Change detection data

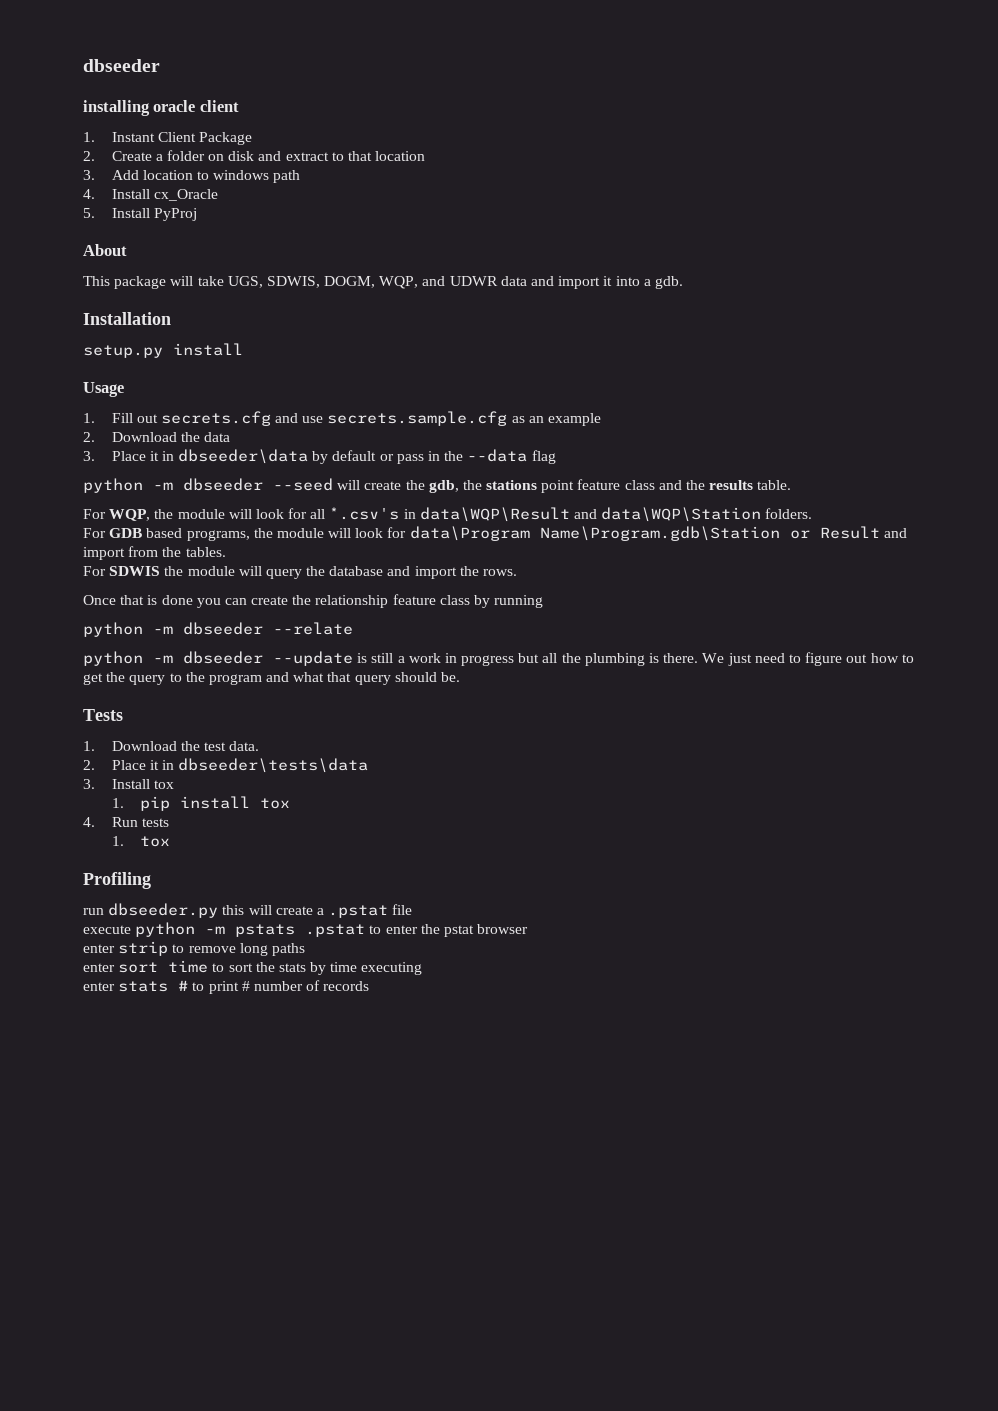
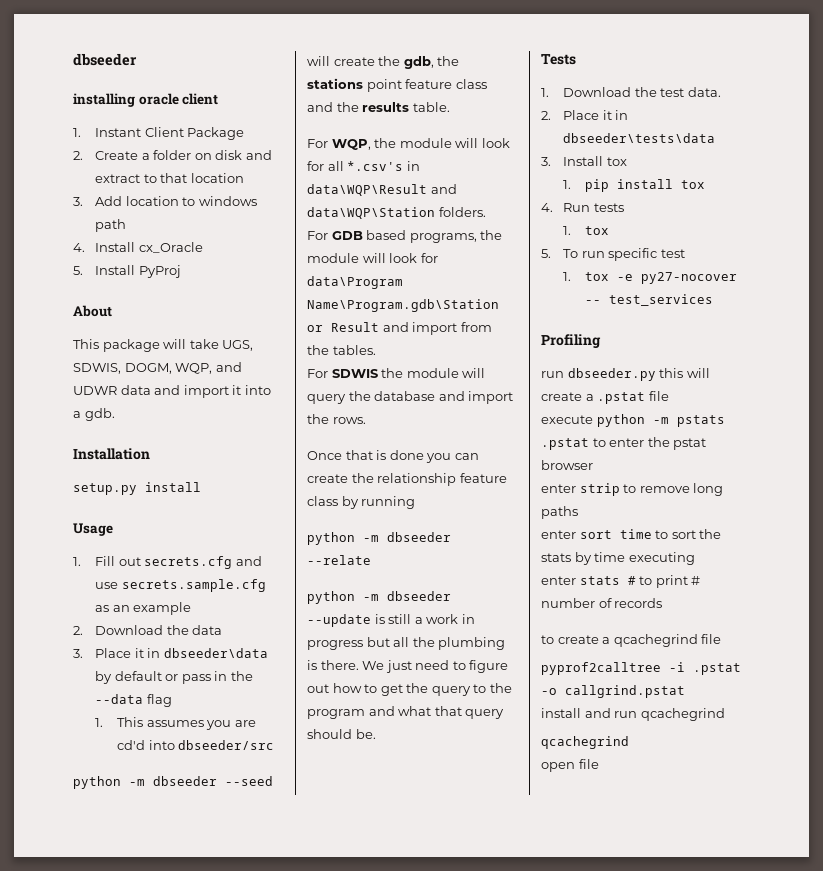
(556, 457) none -> [95,717,256,730] [117,740,275,750] // 1. This assumes you are cd'd into dbseeder/src
(171, 841) none -> [541,248,685,261] [563,272,738,284] [585,294,714,306] // 5. To run specific test // 1. tox -e py27-nocover -- test_services
(370, 986) none -> [541,634,722,647] [541,662,741,675] [541,685,685,698] [541,708,725,721] [541,736,629,749] [541,759,599,772] // to create a qcachegrind file // pyprof2calltree -i .pstat -o callgrind.pstat // install and run qcachegrind // qcachegrind // open file

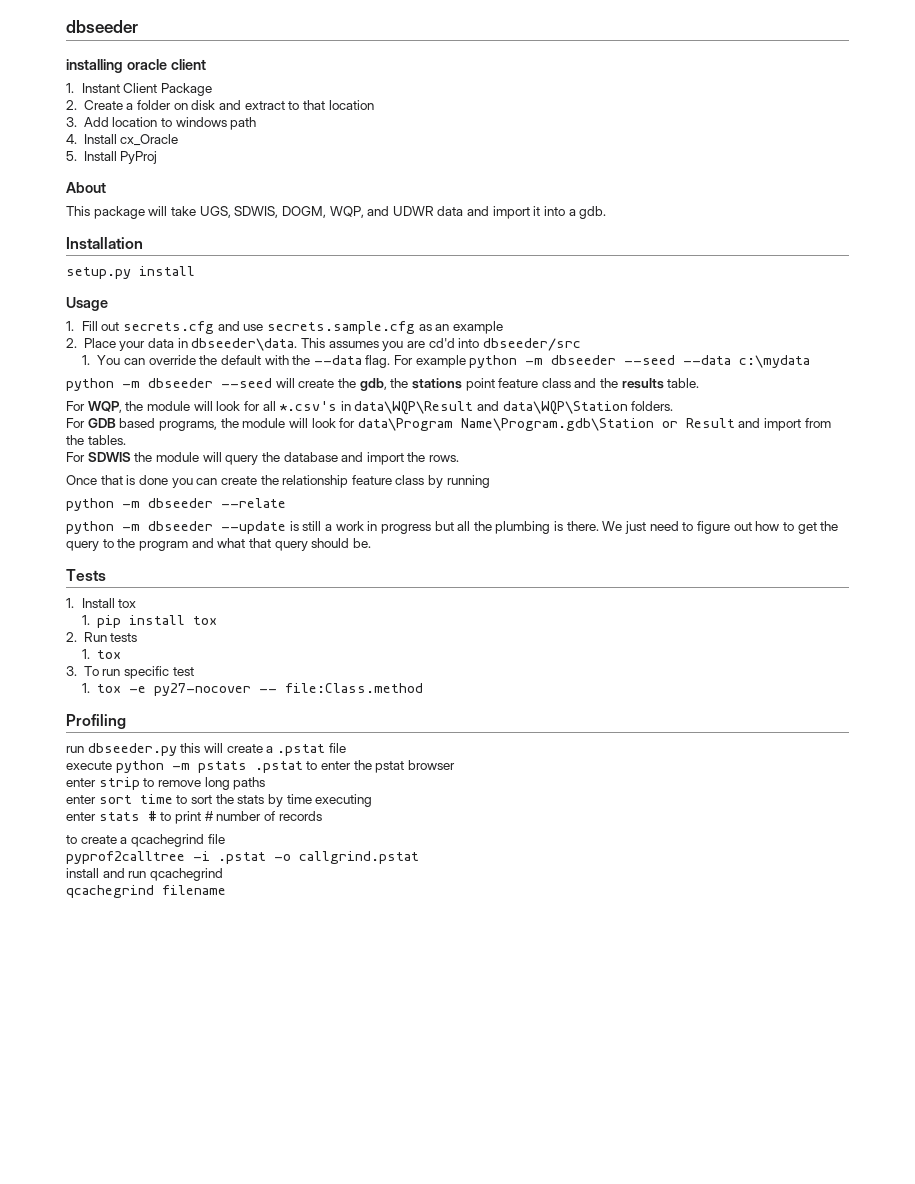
[95,625,223,635] [73,648,268,658] [95,671,253,684] [95,694,172,707] [95,718,104,727] Download the data // 3. Place it in dbseeder\data by default or pass in the --data flag // 1. -> [83,338,298,351] Place your data in dbseeder\data.
(275, 745) none -> [81,355,811,368] // 1. You can override the default with the --data flag. For example python -m dbseeder --seed --data c:\mydata
[563,87,721,97] [541,110,629,120] [563,133,716,143] [541,157,551,166] Download the test data. // 2. Place it in dbseeder\tests\data // 3. -> (74, 603) none
[541,203,553,212] 4. -> [66,632,77,642] 2.
[541,249,551,258] 5. -> [66,666,77,676] 3.
[609,294,714,306] test_services -> [285,683,424,693] file:Class.method
[541,759,599,772] // open file -> [162,885,226,895] filename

About this exercise — Reproduce the data exactly, please, and omit its pictures.

Solution to this exercise —
(556, 457) none -> [95,717,256,730] [117,740,275,750] // 1. This assumes you are cd'd into dbseeder/src
(171, 841) none -> [541,248,685,261] [563,272,738,284] [585,294,714,306] // 5. To run specific test // 1. tox -e py27-nocover -- test_services
(370, 986) none -> [541,634,722,647] [541,662,741,675] [541,685,685,698] [541,708,725,721] [541,736,629,749] [541,759,599,772] // to create a qcachegrind file // pyprof2calltree -i .pstat -o callgrind.pstat // install and run qcachegrind // qcachegrind // open file

[95,625,223,635] [73,648,268,658] [95,671,253,684] [95,694,172,707] [95,718,104,727] Download the data // 3. Place it in dbseeder\data by default or pass in the --data flag // 1. -> [83,338,298,351] Place your data in dbseeder\data.
(275, 745) none -> [81,355,811,368] // 1. You can override the default with the --data flag. For example python -m dbseeder --seed --data c:\mydata
[563,87,721,97] [541,110,629,120] [563,133,716,143] [541,157,551,166] Download the test data. // 2. Place it in dbseeder\tests\data // 3. -> (74, 603) none
[541,203,553,212] 4. -> [66,632,77,642] 2.
[541,249,551,258] 5. -> [66,666,77,676] 3.
[609,294,714,306] test_services -> [285,683,424,693] file:Class.method
[541,759,599,772] // open file -> [162,885,226,895] filename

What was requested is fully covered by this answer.